[Before and after images]
▬▬▬▬▬▬▬▬▬▬

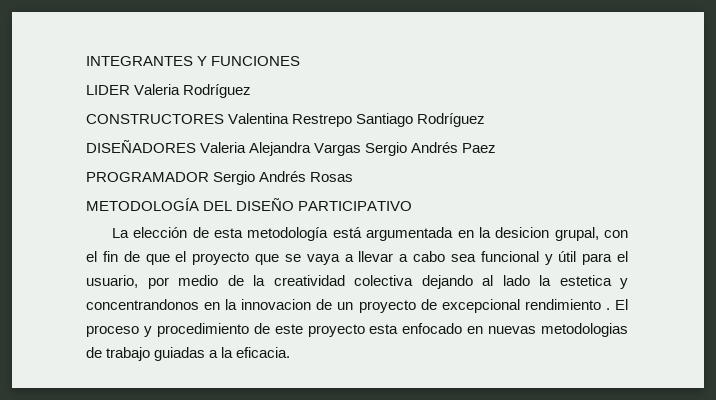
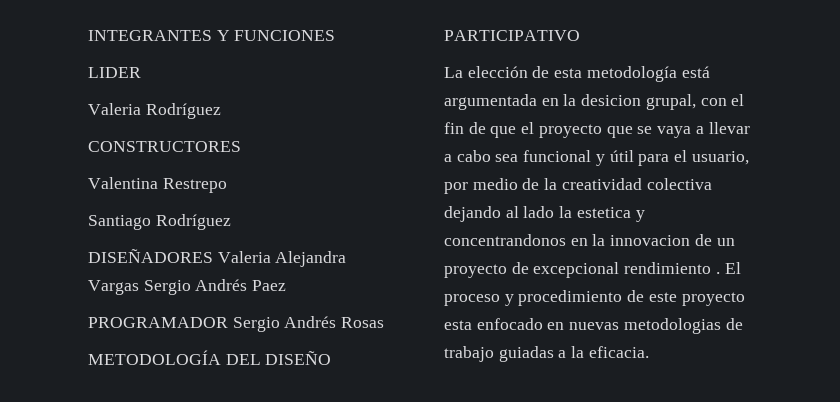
- LIDER Valeria Rodríguez
+ LIDER
+ Valeria Rodríguez
- CONSTRUCTORES Valentina Restrepo Santiago Rodríguez
+ CONSTRUCTORES
+ Valentina Restrepo
+ Santiago Rodríguez

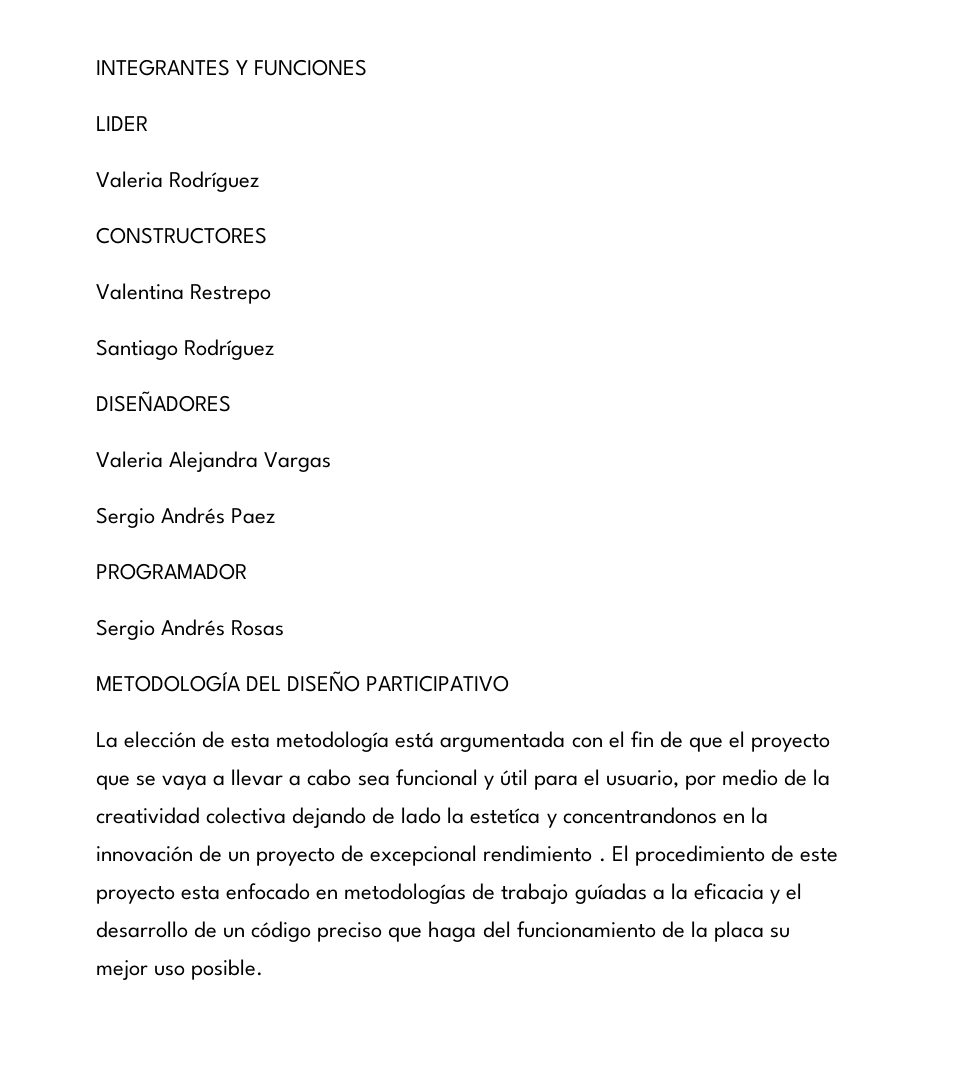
- DISEÑADORES Valeria Alejandra Vargas Sergio Andrés Paez
+ DISEÑADORES
+ Valeria Alejandra Vargas
+ Sergio Andrés Paez
- PROGRAMADOR Sergio Andrés Rosas
+ PROGRAMADOR
+ Sergio Andrés Rosas
- La elección de esta metodología está argumentada en la desicion grupal, con el fin de que el proyecto que se vaya a llevar a cabo sea funcional y útil para el usuario, por medio de la creatividad colectiva dejando al lado la estetica y concentrandonos en la innovacion de un proyecto de excepcional rendimiento .
+ La elección de esta metodología está argumentada con el fin de que el proyecto que se vaya a llevar a cabo sea funcional y útil para el usuario, por medio de la creatividad colectiva dejando de lado la estetíca y concentrandonos en la innovación de un proyecto de excepcional rendimiento .
- El proceso y procedimiento de este proyecto esta enfocado en nuevas metodologias de trabajo guiadas a la eficacia.
+ El procedimiento de este proyecto esta enfocado en metodologías de trabajo guíadas a la eficacia y el desarrollo de un código preciso que haga del funcionamiento de la placa su mejor uso posible.

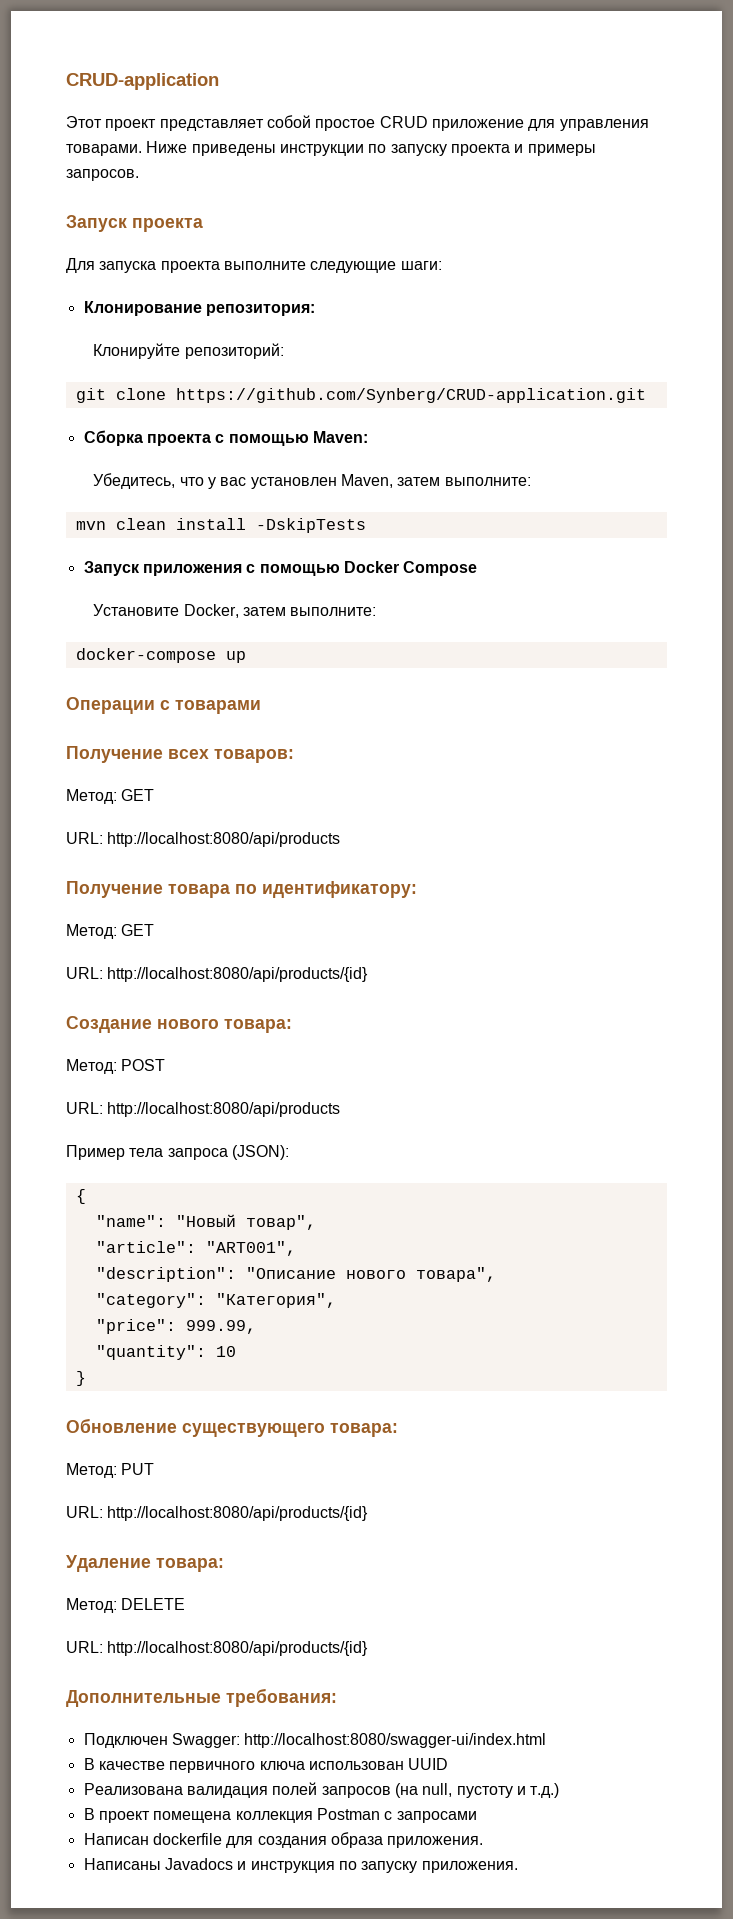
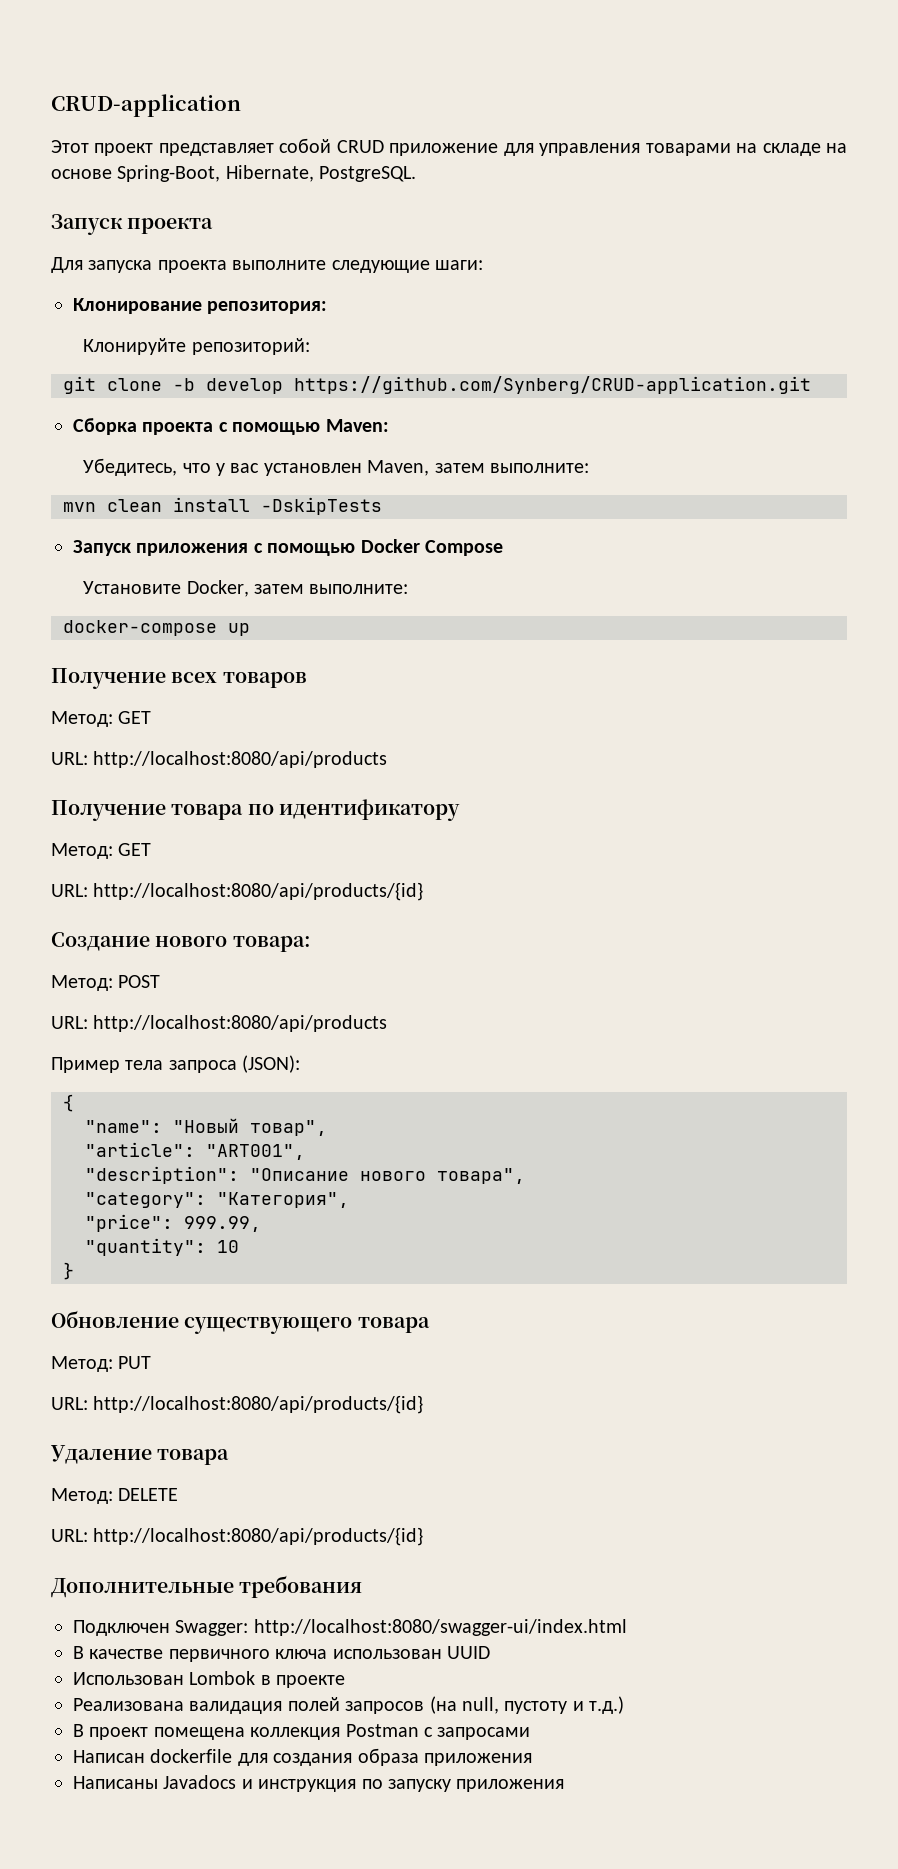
- Этот проект представляет собой простое CRUD приложение для управления товарами. Ниже приведены инструкции по запуску проекта и примеры запросов.
+ Этот проект представляет собой CRUD приложение для управления товарами на складе на основе Spring-Boot, Hibernate, PostgreSQL.
- git clone https://github.com/Synberg/CRUD-application.git
+ git clone -b develop https://github.com/Synberg/CRUD-application.git
- Операции с товарами
- Получение всех товаров:
+ Получение всех товаров
- Получение товара по идентификатору:
+ Получение товара по идентификатору
- Обновление существующего товара:
+ Обновление существующего товара
- Удаление товара:
+ Удаление товара
- Дополнительные требования:
+ Дополнительные требования
+ Использован Lombok в проекте
- Написан dockerfile для создания образа приложения.
+ Написан dockerfile для создания образа приложения
- Написаны Javadocs и инструкция по запуску приложения.
+ Написаны Javadocs и инструкция по запуску приложения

▬▬▬▬▬▬▬▬▬▬

● **INSTRUCTIONS FOR THE TASK**: Go through the data above and return each line containing the string "vaya".

● **RESULT BELOW**:
- La elección de esta metodología está argumentada en la desicion grupal, con el fin de que el proyecto que se vaya a llevar a cabo sea funcional y útil para el usuario, por medio de la creatividad colectiva dejando al lado la estetica y concentrandonos en la innovacion de un proyecto de excepcional rendimiento .
+ La elección de esta metodología está argumentada con el fin de que el proyecto que se vaya a llevar a cabo sea funcional y útil para el usuario, por medio de la creatividad colectiva dejando de lado la estetíca y concentrandonos en la innovación de un proyecto de excepcional rendimiento .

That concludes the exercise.